DOMENICA SECONDA DEL TEMPO ORDINARIO
Cari amici,
siamo agli inizi della vita pubblica di Gesù e il Vangelo ci racconta il miracolo delle nozze di Cana, un villaggio della Galilea non lontano da Nazaret. Gesù viene invitato a un banchetto di nozze con sua Madre e i suoi discepoli.
Noi ovviamente ci stupiamo dinanzi al miracolo di Gesù che viene in aiuto in un momento critico del banchetto, quando manca il vino per i commensali. Probabilmente gli sposi erano persone povere che non potevano permettersi più di tanto.
Gesù, racconta il Vangelo, fa riempire di acqua 6 anfore di pietra, ognuna con la capienza dagli ottanta ai centoventi litri, che diventano vino per la gioia dei commensali.
Il pellegrino che va in Terra Santa e ha l’occasione visitare Cana. ancora oggi, fuori dalla Chiesa può degustare la bontà del vino locale. Quello del miracolo però, a dire dei commensali, era più buono.
Il miracolo di Cana gode di una fama immortale, alimentata da una moltitudine di bevitori, ma il particolare più importante dell’evento è senza dubbio la discreta ma fondamentale mediazione di Maria.
E’ Lei che si accorge che manca il vino e questo sta a indicare la sua attenzione piena di sollecitudine per i bisogni delle persone, ma soprattutto è Lei che sollecita Gesù a compiere il miracolo.
Questo che cosa significa per noi?
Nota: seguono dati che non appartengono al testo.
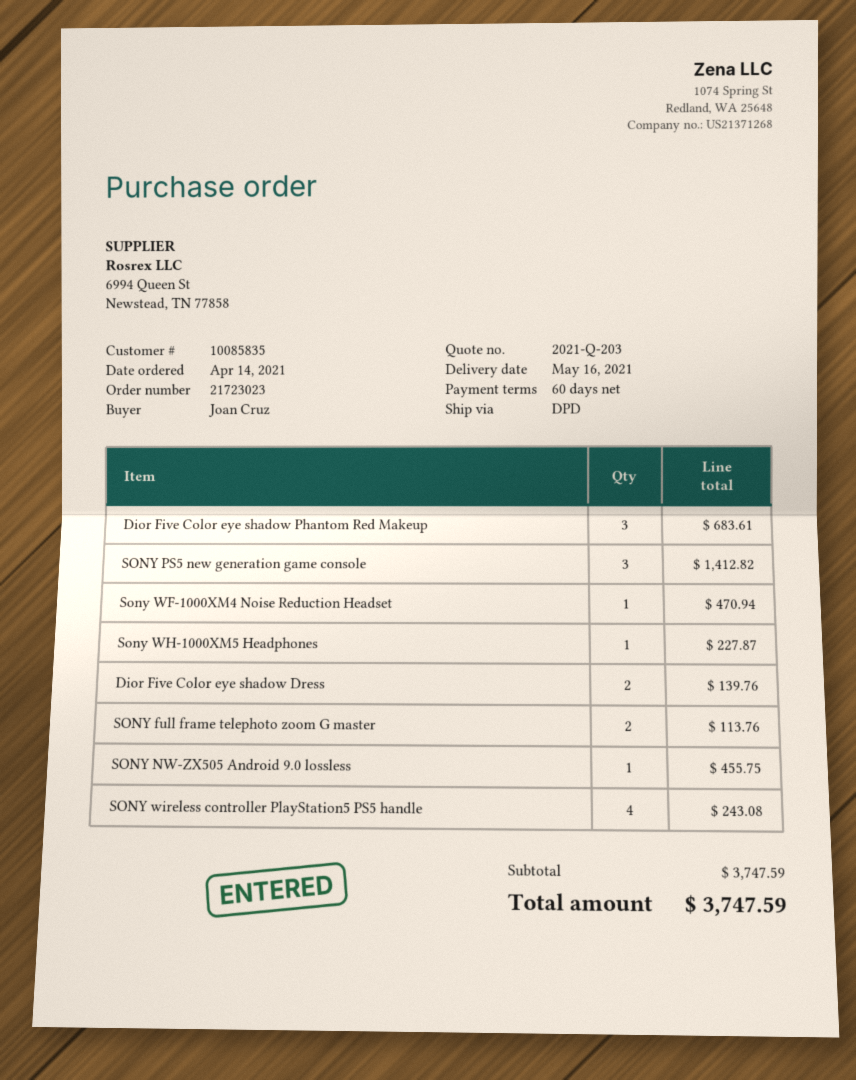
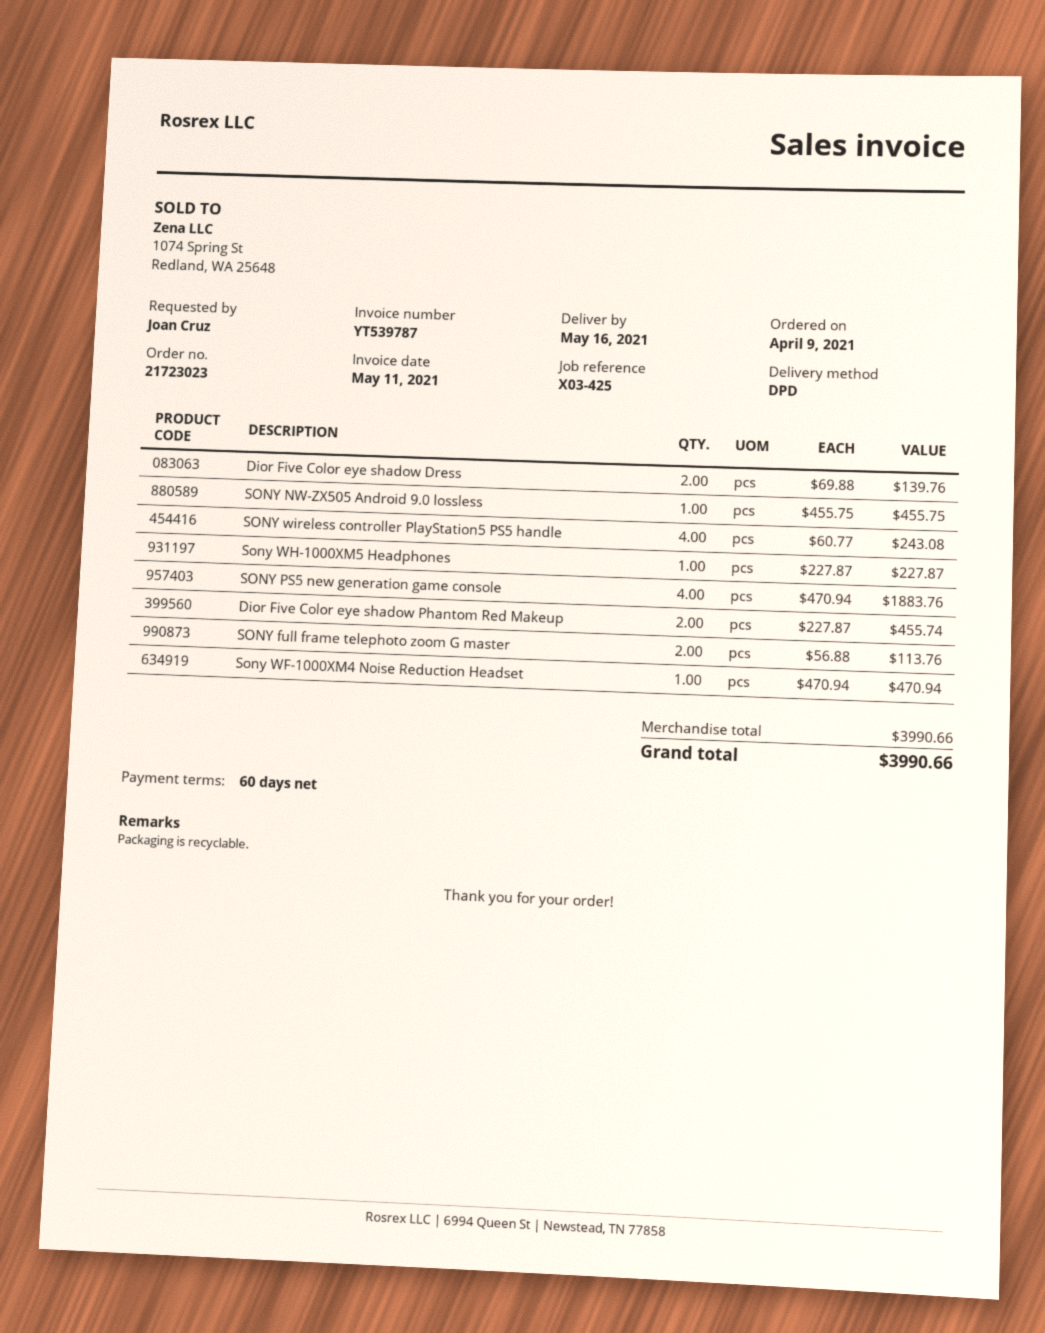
order date: 2021-04-14 -> 2021-04-09
Dior Five Color eye shadow Phantom Red Makeup: 3 for 683.61 -> 2 for 455.74
SONY PS5 new generation game console: 3 for 1412.82 -> 4 for 1883.76
subtotal: 3747.59 -> 3990.66
total: 3747.59 -> 3990.66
Significa che Maria crede che suo Figlio è il Messia, il Figlio del Dio vivente e che può compere un miracolo che nessuno avrebbe potuto fare.
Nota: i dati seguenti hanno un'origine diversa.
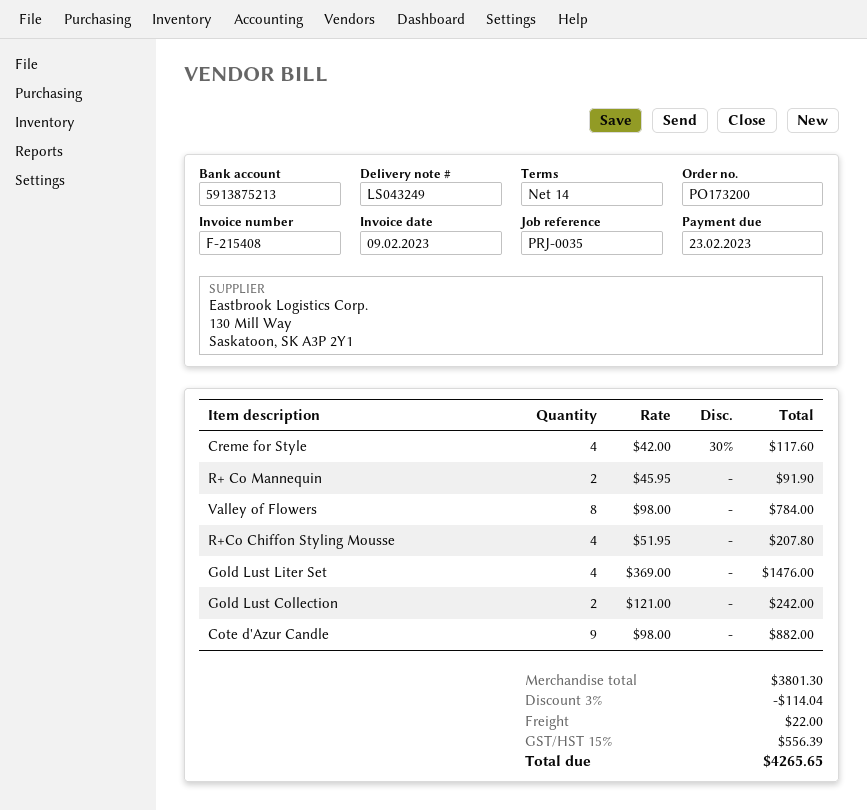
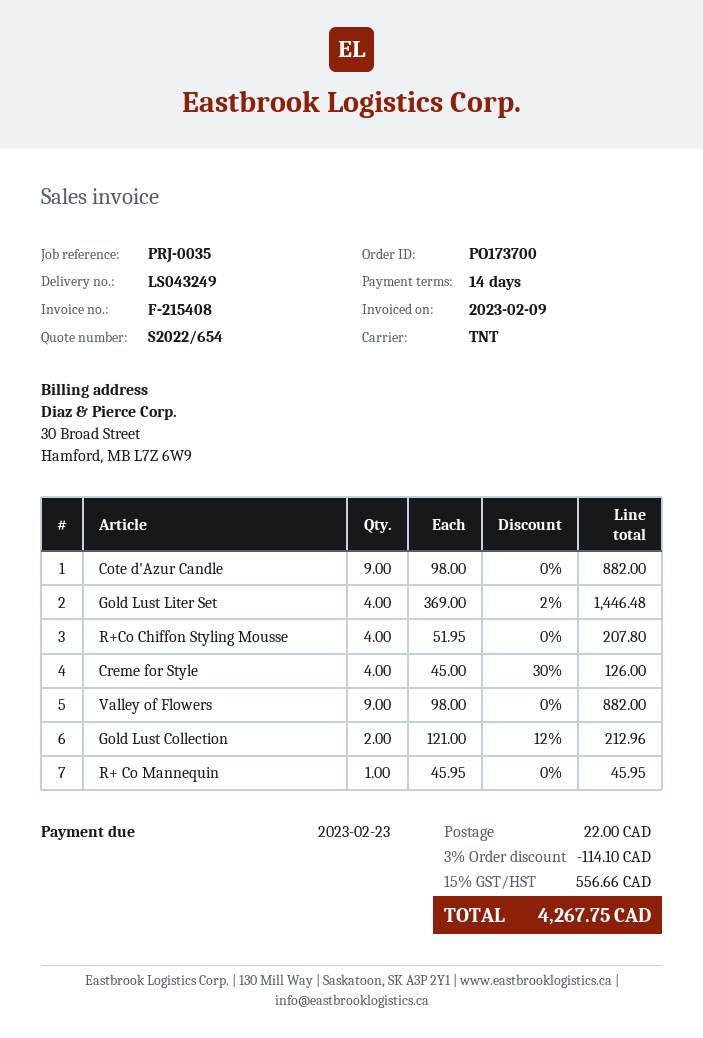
order number: PO173200 -> PO173700
Creme for Style: 4 x 42.00 - 30% = 117.60 -> 4 x 45.00 - 30% = 126.00
R+ Co Mannequin: 2 x 45.95 = 91.90 -> 1 x 45.95 = 45.95
Valley of Flowers: 8 x 98.00 = 784.00 -> 9 x 98.00 = 882.00
Gold Lust Liter Set: 4 x 369.00 = 1476.00 -> 4 x 369.00 - 2% = 1446.48
Gold Lust Collection: 2 x 121.00 = 242.00 -> 2 x 121.00 - 12% = 212.96
discount: 3% = 114.04 -> 3% = 114.10
tax: 15% = 556.39 -> 15% = 556.66
total: 4265.65 -> 4267.75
Così noi vediamo come la fede di Maria in Gesù è una luce che illumina i discepoli che lo seguono, ma che ancora si muovono nell’incertezza.
Il miracolo di Gesù, compiuto senza che nessuno si accorgesse, li fortifica nella fede e nella sequela, tanto che, dice il Vangelo, i suoi Discepoli credettero in Lui.
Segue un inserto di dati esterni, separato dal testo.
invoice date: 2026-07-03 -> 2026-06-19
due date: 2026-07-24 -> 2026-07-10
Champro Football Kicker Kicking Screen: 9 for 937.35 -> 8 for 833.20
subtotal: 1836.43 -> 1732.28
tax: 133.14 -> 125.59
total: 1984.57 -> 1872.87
Maria è la prima che ha creduto, è la Madre della fede cattolica, è la Mediatrice fra noi e Gesù ed è Colei senza la quale ci perdiamo per strada accecati dalla nostra supponenza.
Senza Maria gli Apostoli avrebbero creduto in Gesù? Non lo possiamo sapere, ma sappiamo che ai piedi della Croce c’era solo quell’apostolo che l’aveva accolta come madre.
Vostro Padre Livio
Dal Vangelo secondo Giovanni
Gv 2,1-11
In quel tempo, vi fu una festa di nozze a Cana di Galilea e c’era la madre di Gesù. Fu invitato alle nozze anche Gesù con i suoi discepoli.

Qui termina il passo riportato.